Search code examples
pythondjangoamazon-web-servicesamazon-s3heroku

How to upload file to AWS S3 with Django running on Heroku?


I have an app deployed on Heroku. I followed the manual by link to set up static files uploading to S3, and it works. And now I need to upload the CSV file, that was created by the celery task and upload it to S3. The problem is that the Heroku file system is read-only and I can not save a file on it. Hence, I get an error FileNotFoundError: [Errno 2] No such file or directory: 'tmp/a30113c5-bbbc-4432-9826-3918e547d407.csv' How do I?

@app.task
def upload_file(file_name, bucket, object_name=None):
    """Upload a file to an S3 bucket."""

    # If S3 object_name was not specified, use file_name
    if object_name is None:
        object_name = os.path.basename(file_name)

    # Upload the file
    s3_client = boto3.client("s3")
    try:
        response = s3_client.upload_file(file_name, bucket, object_name)
    except ClientError as e:
        logging.error(e)
        return False
    return True


@app.task
def make_csv(data: List[Any], task_id: str):
    """Produce csv file with generated fake data and name it as task id."""
    headers: List[str] = ["name", "phone", "email"]

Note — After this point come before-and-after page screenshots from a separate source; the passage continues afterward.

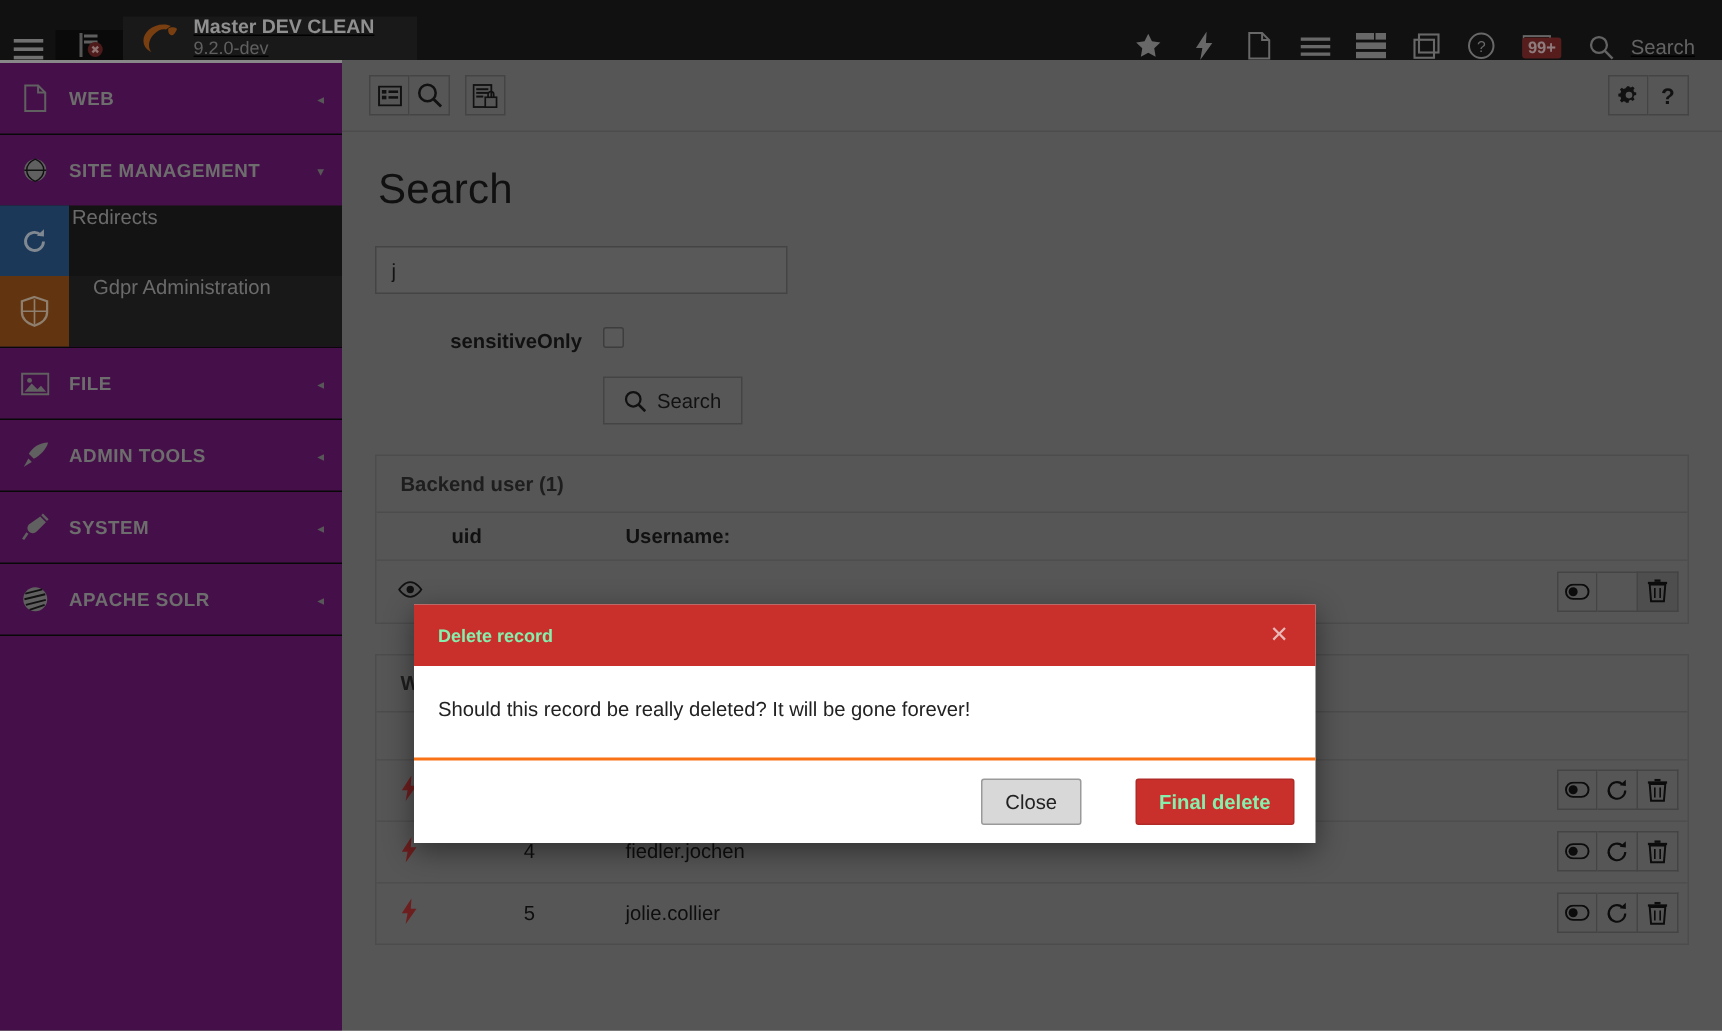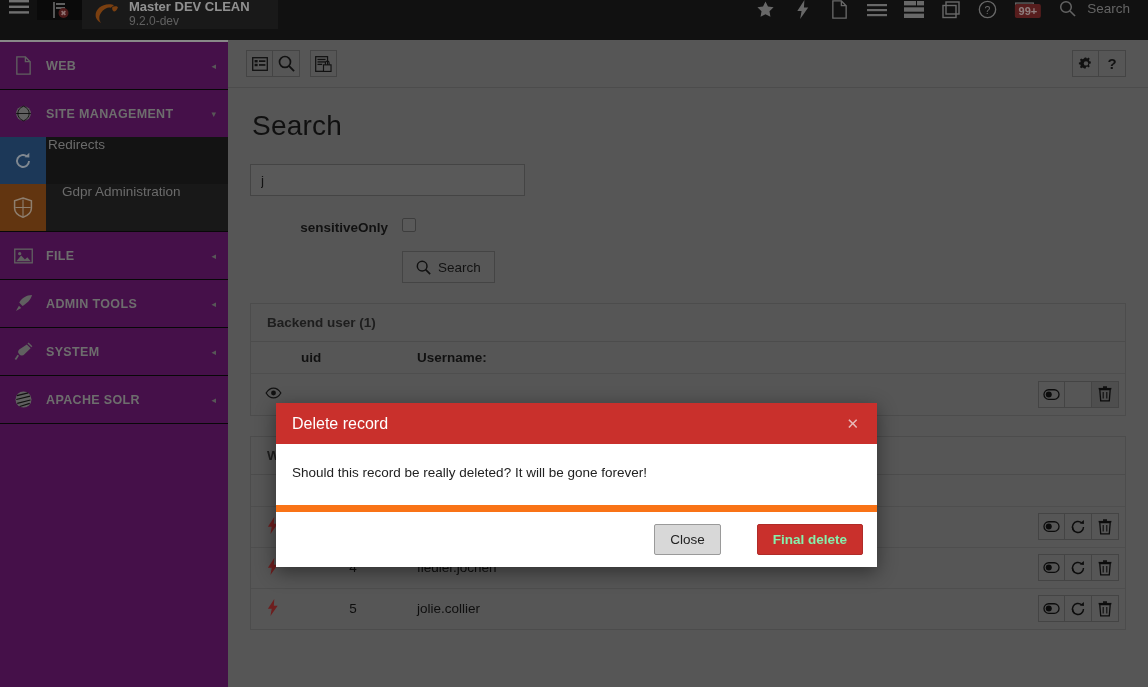--- a/index.html
+++ b/index.html
@@ -15,21 +15,21 @@
     position: relative;
     width: 1148px; height: 687px;
     filter: brightness(0.62);
   }
 
   
   .topbar {
     position: absolute; top: 0; left: 0;
     width: 1148px; height: 40px;
     background: #1b1b1b;
-    display: flex; align-items: flex-start;
+    display: flex; align-items: flex-end; text-decoration: underline;
   }
   .tb-btn {
     width: 37px; display: flex; align-items: center; justify-content: center;
     color: #b5b5b5;
   }
   .tb-btn.dark { background: #101010; width: 45px; }
   .tb-logo-wrap {
     background: #292929;
     display: flex; align-items: center; gap: 9px;
     padding: 0 14px 0 12px;
@@ -194,28 +194,28 @@
     width: 601px;
     background: #ffffff;
     box-shadow: 0 5px 18px rgba(0,0,0,.45);
     z-index: 50;
   }
   .modal-head {
     background: #c9302c; height: 41px;
     display: flex; align-items: center;
     padding: 0 14px 0 16px;
   }
-  .modal-title { color: #ffffff; font-size: 16px; font-weight: normal; flex: 1 1 auto; }
+  .modal-title { color: #86efac; font-size: 12px; font-weight: bold; flex: 1 1 auto; }
   .modal-x { color: #e8b9b8; font-size: 15px; line-height: 1; padding: 2px 4px; }
   .modal-body {
     padding: 20px 16px 22px 16px;
     font-size: 13.5px; color: #222; line-height: 1.4;
   }
   .modal-foot {
-    border-top: 7px solid #f97316;
+    border-top: 2px solid #f97316;
     padding: 12px 14px;
     display: flex; justify-content: flex-end; gap: 8px; align-items: flex-end;
   }
   .m-btn {
     height: 31px; padding: 0 15px;
     font-size: 13.5px; border-radius: 2px;
     display: inline-flex; align-items: center;
     font-family: "Liberation Sans", sans-serif;
   }
   .m-btn.close { background: #d8d8d8; border: 1px solid #9a9a9a; color: #222; }

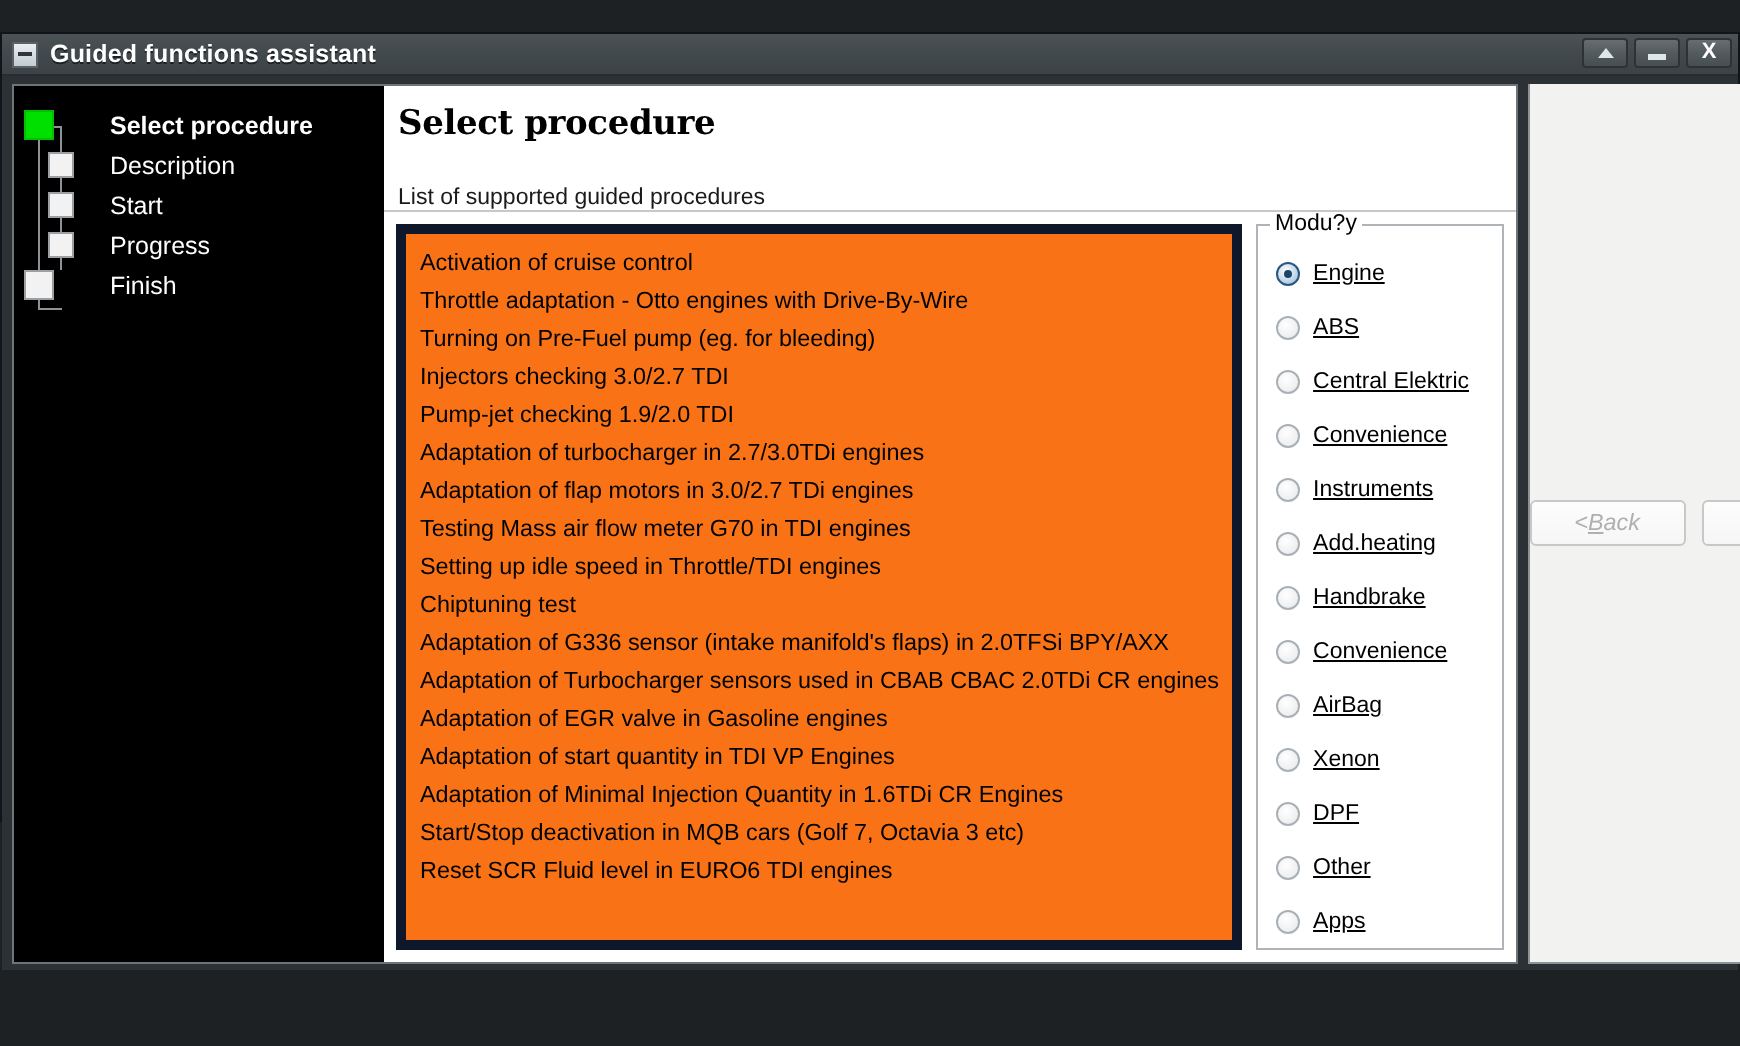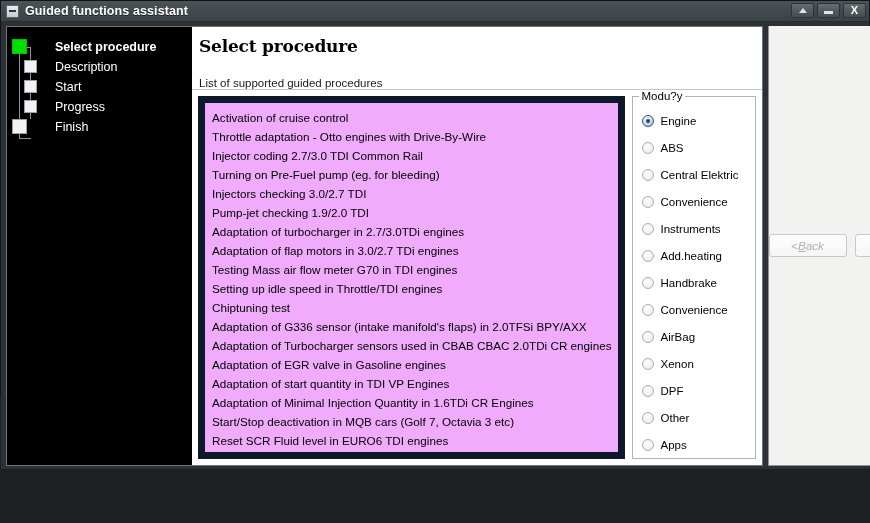--- a/index.html
+++ b/index.html
@@ -8,21 +8,21 @@
     width: 870px;
     height: 523px;
     overflow: hidden;
     background: #1d2124;
     font-family: "Liberation Sans", sans-serif;
   }
 
   
   .window {
     position: absolute;
-    left: 0; top: 0;
+    left: 0; top: 16px;
     width: 870px;
     height: 395px;
     background: #2b3135;
     border: 1px solid #10151a;
     display: flex;
     flex-direction: column;
   }
 
   
   .titlebar {
@@ -178,22 +178,22 @@
     display: flex;
     padding: 6px 6px 6px 6px;
     gap: 7px;
     background: #ffffff;
     min-height: 0;
   }
 
   
   .list-box {
     flex: 1 1 auto;
-    background: #f0abfc;
-    border: 7px solid #0f172a;
+    background: #f97316;
+    border: 5px solid #0f172a;
     padding: 5px 0 0 0;
     overflow: hidden;
     min-width: 0;
   }
   .list-item {
     font-size: 11.7px;
     color: #000000;
     line-height: 19px;
     height: 19px;
     padding: 0 6px 0 7px;
@@ -216,20 +216,21 @@
     background: #ffffff;
     padding: 0 3px;
     font-size: 11.5px;
     color: #000000;
   }
   .radio-row {
     display: flex;
     align-items: center;
     height: 27px;
     padding-left: 9px;
+    text-decoration: underline;
   }
   .radio {
     width: 12px; height: 12px;
     border-radius: 50%;
     border: 1px solid #a9b0b6;
     background: radial-gradient(circle at 40% 35%, #ffffff 0%, #f0f1f2 60%, #e2e4e6 100%);
     flex: 0 0 12px;
     margin-right: 7px;
     position: relative;
   }
@@ -350,21 +351,20 @@
         <div class="header">
           <h1>Select procedure</h1>
           <p>List of supported guided procedures</p>
         </div>
 
         <div class="panel-row">
 
           <div class="list-box">
             <div class="list-item">Activation of cruise control</div>
             <div class="list-item">Throttle adaptation - Otto engines with Drive-By-Wire</div>
-            <div class="list-item">Injector coding 2.7/3.0 TDI Common Rail</div>
             <div class="list-item">Turning on Pre-Fuel pump (eg. for bleeding)</div>
             <div class="list-item">Injectors checking 3.0/2.7 TDI</div>
             <div class="list-item">Pump-jet checking 1.9/2.0 TDI</div>
             <div class="list-item">Adaptation of turbocharger in 2.7/3.0TDi engines</div>
             <div class="list-item">Adaptation of flap motors in 3.0/2.7 TDi engines</div>
             <div class="list-item">Testing Mass air flow meter G70 in TDI engines</div>
             <div class="list-item">Setting up idle speed in Throttle/TDI engines</div>
             <div class="list-item">Chiptuning test</div>
             <div class="list-item">Adaptation of G336 sensor (intake manifold's flaps) in 2.0TFSi BPY/AXX</div>
             <div class="list-item">Adaptation of Turbocharger sensors used in CBAB CBAC 2.0TDi CR engines</div>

    file_path = os.path.normpath(f"tmp/{task_id}.csv")
    with open(file=file_path, mode="w", encoding="UTF-8", newline="") as csv_file:
        writer = csv.writer(
            csv_file, delimiter=";", quotechar='"', quoting=csv.QUOTE_MINIMAL
        )
        writer.writerow(headers)
        writer.writerows(data)
    return csv_file


@app.task(bind=True)
def generate_fake_data(self, total: int):
    """Generate fake data function."""
    fake_data: List[Any] = []
    for _ in range(total):
        name = fake.name()
        phone = fake.phone_number()
        email = fake.email()
        fake_data.append([name, phone, email])

    csv_file = make_csv(data=fake_data, task_id=self.request.id)
    upload_file(
        file_name=csv_file,
        bucket=os.getenv("AWS_STORAGE_BUCKET_NAME"),
    )
    return f"{total} random data rows created."

As per Ersain answer, I made this way:

@app.task
def upload_file(file_name: str, bucket: str, data: StringIO) -> bool:
    """Upload a file to an S3 bucket."""
    s3_client = boto3.client("s3")
    try:
        response = s3_client.put_object(
            Body=data.getvalue(), Bucket=bucket, Key=f"upload/{file_name}.csv"
        )
    except ClientError as e:
        logging.error(e)
        return False
    return True


@app.task
def make_csv(data: List[Any]) -> StringIO:
    """Generate a fake data and store it in memory."""
    headers: List[str] = ["name", "phone", "email"]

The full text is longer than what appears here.